Since your hero Laplace is dead, I'll put you to task here instead of him.

I'm not surprised you'd pull this idiotic comment out from under the mothballs where it belongs.

I'm now convinced you do not know what a hypothesis is. Here:

"A hypothesis (plural hypotheses) is a proposed explanation for a phenomenon. For a hypothesis to be a scientific hypothesis, the scientific method requires that one can test it. Scientists generally base scientific hypotheses on previous observations that cannot satisfactorily be explained with the available scientific theories. Even though the words "hypothesis" and "theory" are often used synonymously, a scientific hypothesis is not the same as a scientific theory. A scientific hypothesis is a proposed explanation of a phenomenon which still has to be rigorously tested." -Wiki


Robert, is God a scientific hypothesis?
Is God a testable hypothesis? If so, how?
Can you provide a link to a legitimate scientific study thats been published in which a God phenomenon has been rigorously tested?
Or was that simply Laplace stating an opinion that you happen to agree with?
You amaze me sometimes, Robert.
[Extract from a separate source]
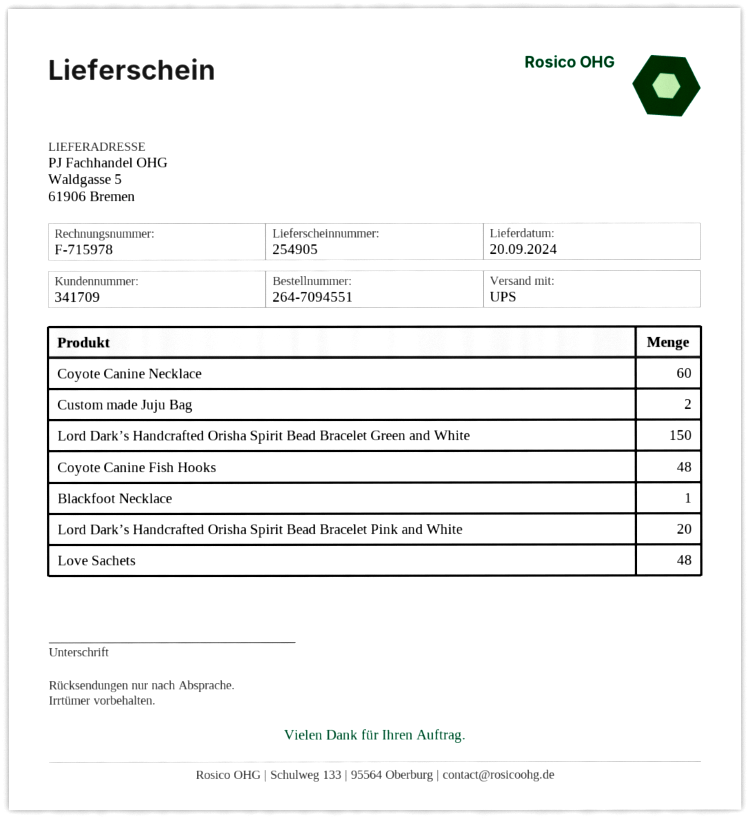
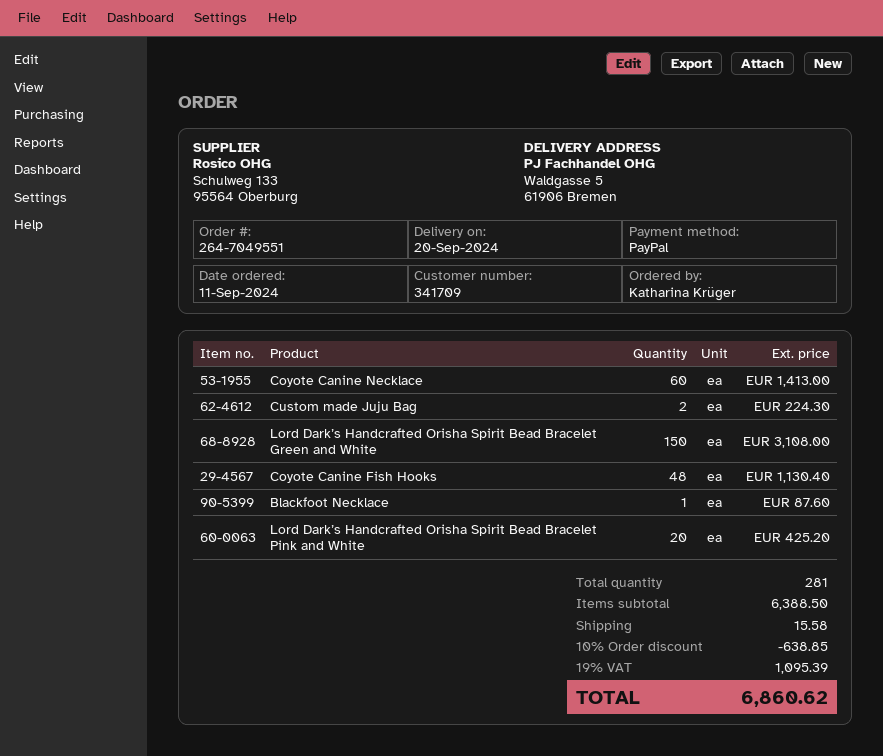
order number: 264-7094551 -> 264-7049551
Love Sachets: 48 -> none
That was no land-mine, that was a cow-pie you stepped in.

Robert wrote:

"As to the problem of purpose, it is scientifically basic to observe that the protoplanetary disk of the sun five billion years ago contained the potential for intelligence to evolve within it."


Really?
Okay, what is the relationship between confirmation and evidence here based on observation of the sun's Pdisk about 5 billion years ago? Are we taking into account the procedures involved in generating this confirming data?
What were the procedures, Robert?
The data indicates that potential for intelligence existed within the disk? Exactly how was this "potential" tied to observation, Robert?

Can someone help me understand Robert here, please?
He's quickly becoming the Tickle-Me Elmo of Weird Science.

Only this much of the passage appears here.